Já fazia três meses desde que começara o tratamento de quimioterapia, suas veias estavam começando a ficar afinadas e fracas, pelo menos isso era o que a enfermeira dizia ao tirar o cateter de seu braço pela quarta vez, alegando que estava difícil arranjar uma veia que não rompesse. Carina olhou para seu braço perfurado, curativos de algodão e stop-bleeding eram meros pontos brancos em meio a carne desbotada de roxo.

Coçava e como coçava, seu braço parecia estar sendo consumido por formigas vermelhas, dessas que ela costumava levar mordidas quando pisava em um formigueiro, enquanto brincava de pega-pega no sitio onde passara boa parte de sua infância.Carina levanta a cabeça e olha ao seu redor. Pessoas correndo para lá e para cá falando em seus celulares, alguns mendigos conversando escorados numa arvore e de olho nos pedestres. A praça de Sé aquele horário costumava ser mais vazia no final de semana, mas não na véspera de natal, como de costume. Tossiu forte e roucamente, sentindo o fleuma corrompido de seus pulmões deslizar pela sua garganta e parar na boca.

Era assim, simples. Câncer de pulmão. Seu médico alegou que fora devido aos seus 20 anos de fumante assíduo, mas ela pensava que era a porra da vida lhe dando um chute por não ter desperdiçado sua vida trabalhando como uma workaholic, sem ter filhos, sem se preocupar com o meio ambiente. Sem preocupar com porra nenhuma, a não ser com o bolso.

Câncer. O diagnóstico que por um momento, parecia ter durado a eternidade. O médico simpático, de bigode francês, olhando para ela com aqueles olhos azuis frios de uma pessoa que já está acostumada com morte, analisando sua reação, esperando algum esboço de tormenta mental, de histeria.

– Quanto tempo doutor? - era a simples frase que seu cérebro em choque conseguia processar no momento, por mais clichê que fosse, era o mais próximo que ela podia dizer de compreensível.

O doutor piscou duas vezes e ao perceber que não haveria escândalo, reclinou-se em sua cadeira e suspirou. "O maldito suspirou como se tivesse pena de mim".

– O câncer já se espalhou pelo sistema, possivelmente você deveria estar pensando que era uma crise de asma forte, já está atacando o fígado que pelos exames estava num estágio, bem exaurido. As contabilidades de quanto bebia passou pela sua cabeça, enquanto o médico falava de sua condição.

"Um hi-fi de manhã, dois copos de gim com vodka após o café da manhã, um bloody mary no almoço, cinco chopes durante a tarde, e um quarto de uma garrafa de vodka para dormir a noite."

– ... estamos falando de uma metástase complicada aqui senhora Wöggel. Posso lhe... -

A mente de Carina estava anestesiada, sua cabeça acenava para o médico e sua boca fazia perguntas esperançosas, mas seu cérebro estava travado. Terminal. Eu tenho um câncer terminal. Eu estou morta.

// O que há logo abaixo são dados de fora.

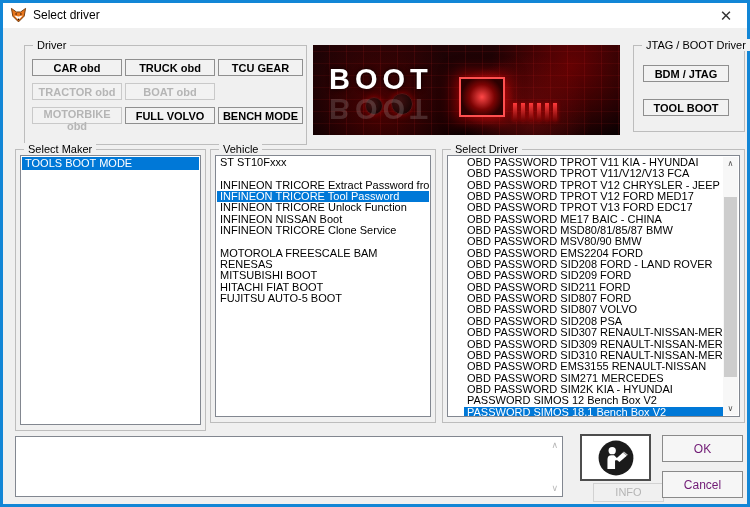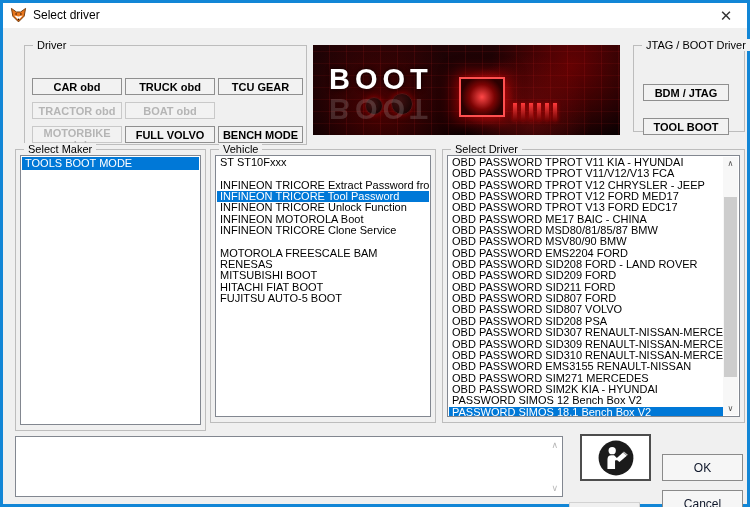"CAR obd" button { margin-top: 19px -> none }
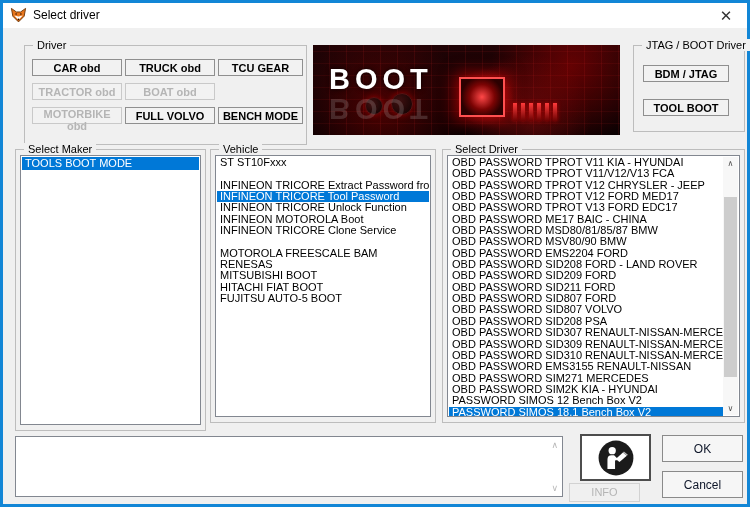"OBD PASSWORD TPROT V11 KIA" .drivers-list .rows { padding-left: none -> 15px }
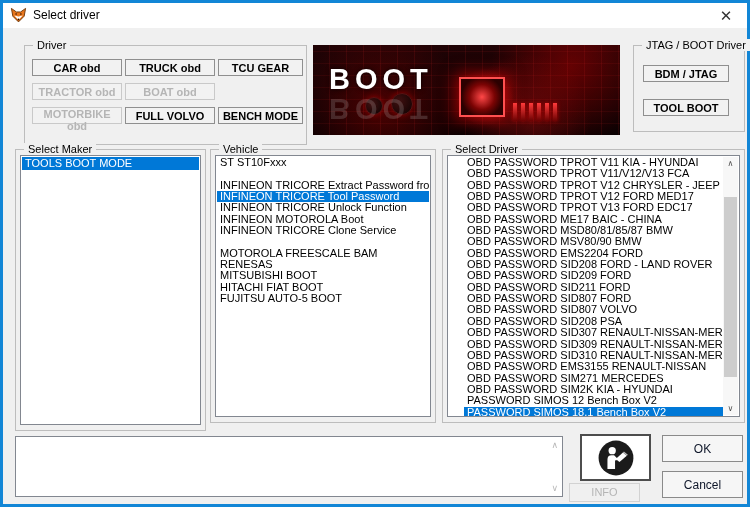"INFINEON MOTOROLA Boot" div.list-item { text: MOTOROLA -> NISSAN }
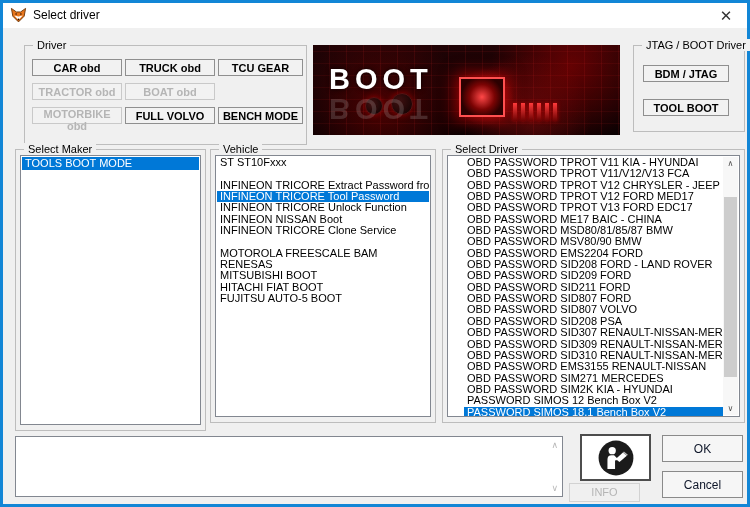"OK" .ok-btn, .cancel-btn { color: #0f172a -> #701a75 }
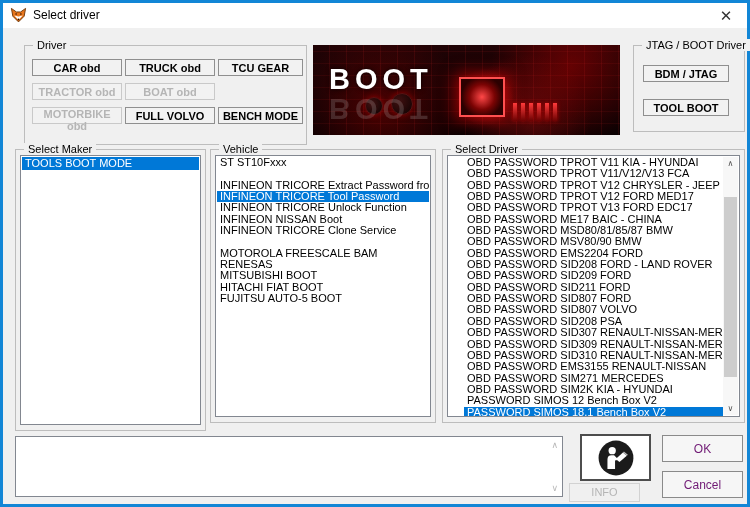"INFO" .info-label-btn { left: 566px -> 590px }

Estava ficando engraçado encarar a situação. Ela estava praticamente uma morta-viva e o médico falava de quimioterapia como forma de prolongar a vida, pelo menos por alguns meses a mais e alguns métodos de aliviar a pressão da dor que ainda viria.

Isso foi a três meses atrás.

Agora ela se encontrava sentada em um dos inúmeros degraus de escada, que estão espalhados pela Praça da Sé. Olhando as pessoas passarem com seus ares complicados, correndo atrás do tempo para comprar seu presente de natal, algumas dessas pessoas indo para o trabalho, outras com seus ternos e gravatas e lembrou que até três meses atrás era uma dessas pessoas. Ela queria chorar, queria gritar, espernear igual uma criança birrenta. Mas no fundo, só conseguia rir. Estava num ataque de nervos, seus olhos ardiam de noites mal dormidas, seu corpo tremia da falta da nicotina. Sua garganta estava seca pela falta da bebida. Desatou a rir. Depois de morta, a consciência fala ao seu ouvido para zelar o tempo que lhe restava para a prudência.

Um homem de meia-idade, na pressa do fim de semana, jogou um cigarro aceso quase inteiro no chão a sua frente. Carina olhou devagar para aquela brasa alaranjada que consumia vagarosamente o papel e o tabaco e sentiu aquele impulso forte dos fumantes. Tossiu mais vezes, sentindo os pulmões reverberando e chiando. Olhou para suas mãos que levara ao rosto quando tossira, e notara que o sangue que as manchava estavam mais frequentes e em mais quantidade.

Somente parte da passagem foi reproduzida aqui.